What makes a trustworthy sustainability report ? – Part 1

Posted by: InfoSymm Comments: 0 1 Post Date: August 22, 2018

As specialists in narrative reporting, we often find ourselves pondering the ultimate question in our line of work. How can you create a report that convinces investors to believe in the long-term sustainability of your business, employees to feel proudly representative of your business, and the public to acknowledge the societal value of your company’s presence? Without further ado, here are the 5 things we believe you should strive for, in order to craft a sustainability report that inspires trust.

Sincerity – rather vague to measure, yet crucial to building trust. The last thing you’d want is for your report to come across as hollow. The best way to convey sincerity? Back it up with quality sustainability efforts. Actions do speak louder than words after all. But regardless of the quality of your initiatives, just making your efforts seem well-thought-out can go a long way to inspire trust.

Be sure to explain how your CSR efforts align with your mission, values and guiding principles – things you likely already have as part of your corporate identity. Having defined values and clear purpose signals maturity, commitment, and consistency – signs that you will not lose sight of what you stand for, even when life throws you one curveball after the next. To many, this is what separates adulthood from immaturity, the righteous from the deceitful, and the wise from the foolish, and this very much applies to organisations as well. Lenovo’s CEO Yang Yuanqing certainly seems to understand the importance of values and commitments. In fact, in his executive letter, he clearly mentions how Lenovo’s entire workforce of over 50000 people are united by the credo of “We do what we say (ownership and commitment), we own what we do (accountability), we wow our customers (customer centricity).” Addressing your values at the executive level is a good sign that they’re not just lip service; that there’s actual leadership commitment to reinforce these values throughout the organisation itself.

Of course, it goes without saying that values and principles alone do not make the world go round. Only by aligning your organisational purpose with clear ESG strategies and objectives can readers be convinced that you have a good idea about concrete steps to take, and aren’t just making it up as you go along. To reinforce consistency, it’s also important that your organisational purpose and direction are not only mentioned in your introduction or executive letters, but also frequently referenced throughout the main body itself.
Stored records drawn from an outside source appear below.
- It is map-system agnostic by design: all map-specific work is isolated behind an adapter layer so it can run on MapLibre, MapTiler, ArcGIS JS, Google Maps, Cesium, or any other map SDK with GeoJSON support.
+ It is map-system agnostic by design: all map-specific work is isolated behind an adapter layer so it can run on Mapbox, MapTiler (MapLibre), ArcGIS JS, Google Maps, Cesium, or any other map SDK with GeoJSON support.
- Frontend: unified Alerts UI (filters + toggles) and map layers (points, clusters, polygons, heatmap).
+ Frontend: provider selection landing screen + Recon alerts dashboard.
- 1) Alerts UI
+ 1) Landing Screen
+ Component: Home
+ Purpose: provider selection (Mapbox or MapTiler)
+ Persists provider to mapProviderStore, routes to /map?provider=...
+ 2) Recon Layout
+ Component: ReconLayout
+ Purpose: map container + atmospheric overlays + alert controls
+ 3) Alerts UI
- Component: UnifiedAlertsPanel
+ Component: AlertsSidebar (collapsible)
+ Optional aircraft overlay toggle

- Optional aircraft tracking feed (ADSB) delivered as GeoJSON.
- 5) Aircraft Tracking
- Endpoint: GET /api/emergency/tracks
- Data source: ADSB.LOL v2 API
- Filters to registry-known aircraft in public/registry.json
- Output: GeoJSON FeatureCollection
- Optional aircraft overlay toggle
No matter how well thought out your CSR efforts seem to be however, it is meaningful only to those most affected by your business – your stakeholders. The goal is therefore not simply to inspire trust, but to inspire trust from the right people. That is why materiality assessments and stakeholder engagements have to be done carefully and meaningfully. And from a reporting point of view, clearly demonstrating alignment between your efforts and the concerns of your stakeholders goes a long way to show that you’ve carefully thought about the specific nature of your business impacts.

To that end, acknowledgement is a powerful way of establishing trust, be it in an apology, in a reconciliation speech, or in a sustainability report. Dedicate a portion of the report to acknowledging individual and organisational stakeholders, including what they do, their missions, challenges, and how they align with those of your own. Make your stakeholders feel appreciated and included, and they’ll be more inclined to return the favour.
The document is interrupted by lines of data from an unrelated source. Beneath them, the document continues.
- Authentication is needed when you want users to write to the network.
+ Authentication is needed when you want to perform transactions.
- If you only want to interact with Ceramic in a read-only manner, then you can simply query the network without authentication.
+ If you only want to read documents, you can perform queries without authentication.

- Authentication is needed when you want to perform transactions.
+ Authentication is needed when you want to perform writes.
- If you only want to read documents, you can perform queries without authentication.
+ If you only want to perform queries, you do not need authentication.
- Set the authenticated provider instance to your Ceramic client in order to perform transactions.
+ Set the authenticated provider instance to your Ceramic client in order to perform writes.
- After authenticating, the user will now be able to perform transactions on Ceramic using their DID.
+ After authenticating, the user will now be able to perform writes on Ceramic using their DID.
Another useful means of demonstrating the relevance of your sustainability efforts is to align them with international norms. For that purpose, the United Nations Sustainable Development Goals (SDGs) are as universal as it gets. They help establish a common language for addressing the biggest global concerns, and speaking that common language helps readers understand the broader relevance and context of your sustainability efforts.
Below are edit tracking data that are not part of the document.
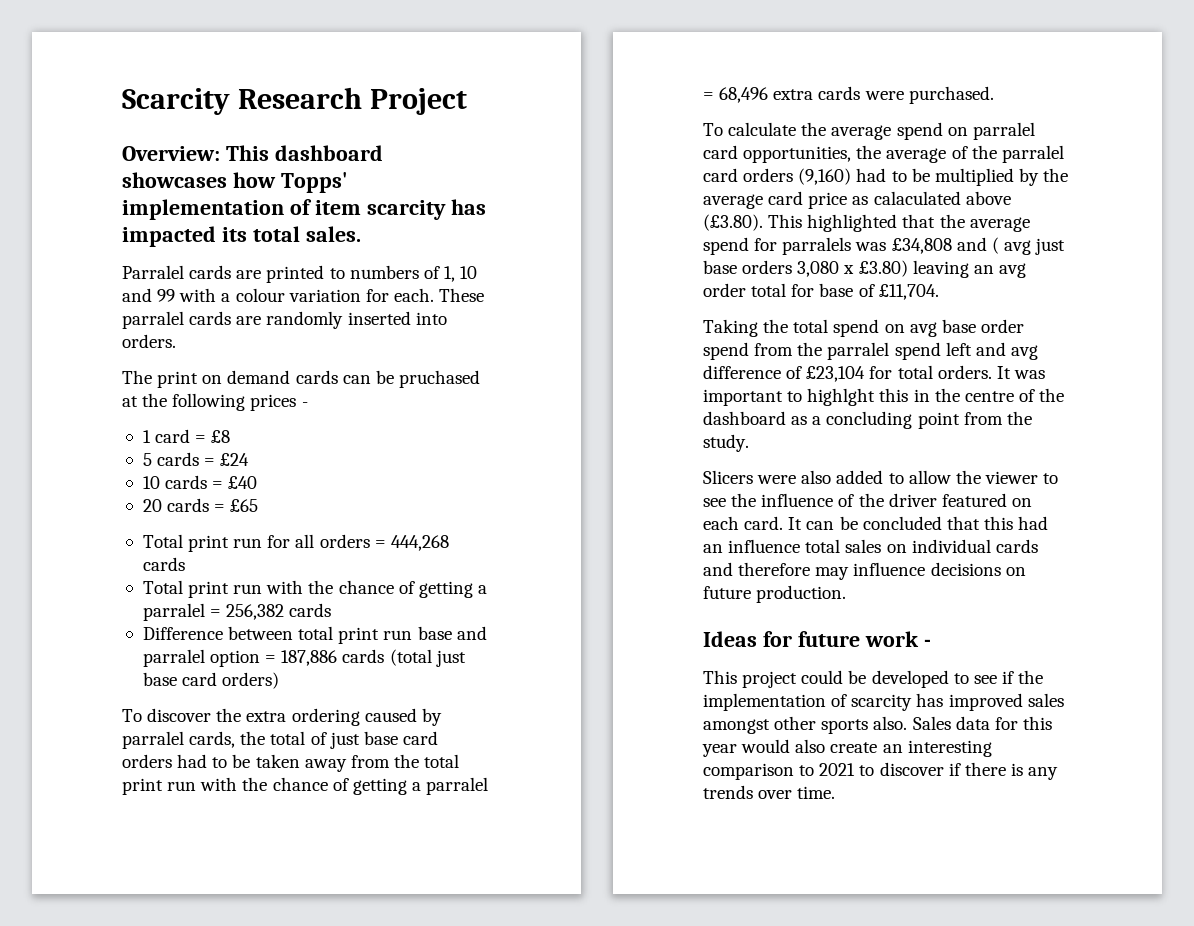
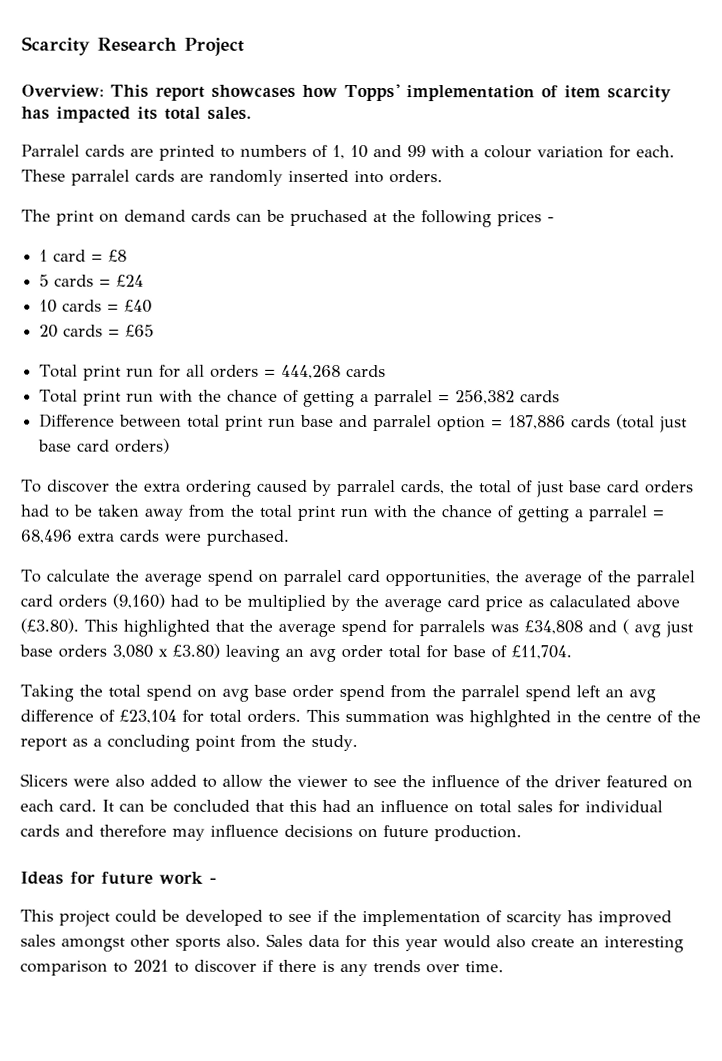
- Overview: This dashboard showcases how Topps' implementation of item scarcity has impacted its total sales.
+ Overview: This report showcases how Topps' implementation of item scarcity has impacted its total sales.
- Taking the total spend on avg base order spend from the parralel spend left and avg difference of £23,104 for total orders.
+ Taking the total spend on avg base order spend from the parralel spend left an avg difference of £23,104 for total orders.
- It was important to highlght this in the centre of the dashboard as a concluding point from the study.
+ This summation was highlghted in the centre of the report as a concluding point from the study.
- It can be concluded that this had an influence total sales on individual cards and therefore may influence decisions on future production.
+ It can be concluded that this had an influence on total sales for individual cards and therefore may influence decisions on future production.

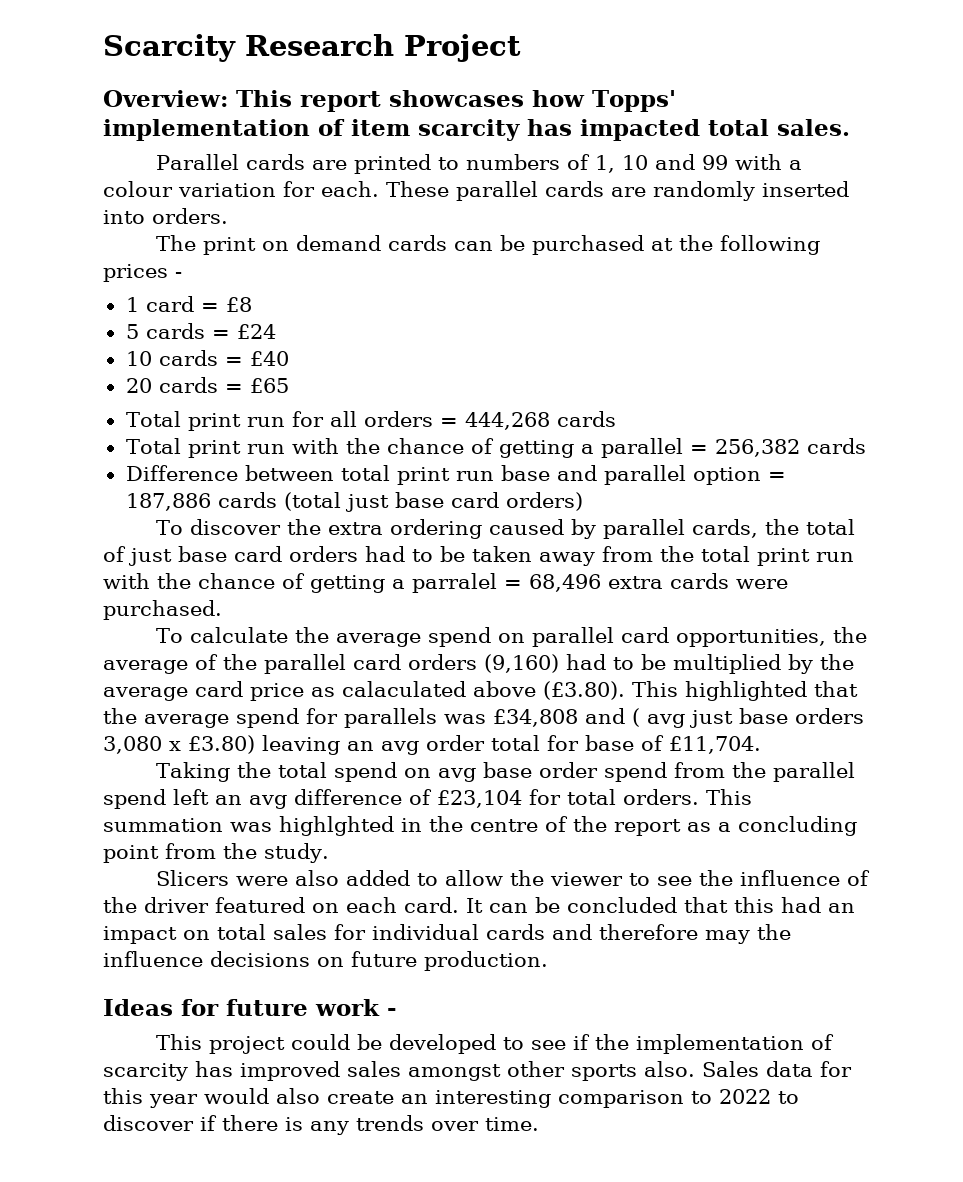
- Overview: This report showcases how Topps' implementation of item scarcity has impacted its total sales.
+ Overview: This report showcases how Topps' implementation of item scarcity has impacted total sales.
- Parralel cards are printed to numbers of 1, 10 and 99 with a colour variation for each.
+ Parallel cards are printed to numbers of 1, 10 and 99 with a colour variation for each.
- These parralel cards are randomly inserted into orders.
+ These parallel cards are randomly inserted into orders.
- The print on demand cards can be pruchased at the following prices -
+ The print on demand cards can be purchased at the following prices -
- Total print run with the chance of getting a parralel = 256,382 cards
+ Total print run with the chance of getting a parallel = 256,382 cards
- Difference between total print run base and parralel option = 187,886 cards (total just base card orders)
+ Difference between total print run base and parallel option = 187,886 cards (total just base card orders)
- To discover the extra ordering caused by parralel cards, the total of just base card orders had to be taken away from the total print run with the chance of getting a parralel = 68,496 extra cards were purchased.
+ To discover the extra ordering caused by parallel cards, the total of just base card orders had to be taken away from the total print run with the chance of getting a parralel = 68,496 extra cards were purchased.
- To calculate the average spend on parralel card opportunities, the average of the parralel card orders (9,160) had to be multiplied by the average card price as calaculated above (£3.80). This highlighted that the average spend for parralels was £34,808 and ( avg just base orders 3,080 x £3.80) leaving an avg order total for base of £11,704.
+ To calculate the average spend on parallel card opportunities, the average of the parallel card orders (9,160) had to be multiplied by the average card price as calaculated above (£3.80). This highlighted that the average spend for parallels was £34,808 and ( avg just base orders 3,080 x £3.80) leaving an avg order total for base of £11,704.
- Taking the total spend on avg base order spend from the parralel spend left an avg difference of £23,104 for total orders.
+ Taking the total spend on avg base order spend from the parallel spend left an avg difference of £23,104 for total orders.
- It can be concluded that this had an influence on total sales for individual cards and therefore may influence decisions on future production.
+ It can be concluded that this had an impact on total sales for individual cards and therefore may the influence decisions on future production.
- Sales data for this year would also create an interesting comparison to 2021 to discover if there is any trends over time.
+ Sales data for this year would also create an interesting comparison to 2022 to discover if there is any trends over time.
Needless to say, the more relevant information and details you voluntarily disclose, the more truthful your report would seem. Include plenty of supplementary information explaining your data, figures, and conclusions. Couple that with external assurance, and you already have a fairly trustworthy report.
But perhaps the most important indicator of transparency, and also the most difficult step for many to take, is the willingness to talk about your successes AND shortcomings. After all, no company is ever perfect. There is always room for improvement, so long as there is demonstrated progress. In other words, having the courage to acknowledge both the good and the bad goes a long way toward humanizing your efforts and acknowledging specific problems to be solved, otherwise your narrative would just seem biased and frankly, “too good to be true”.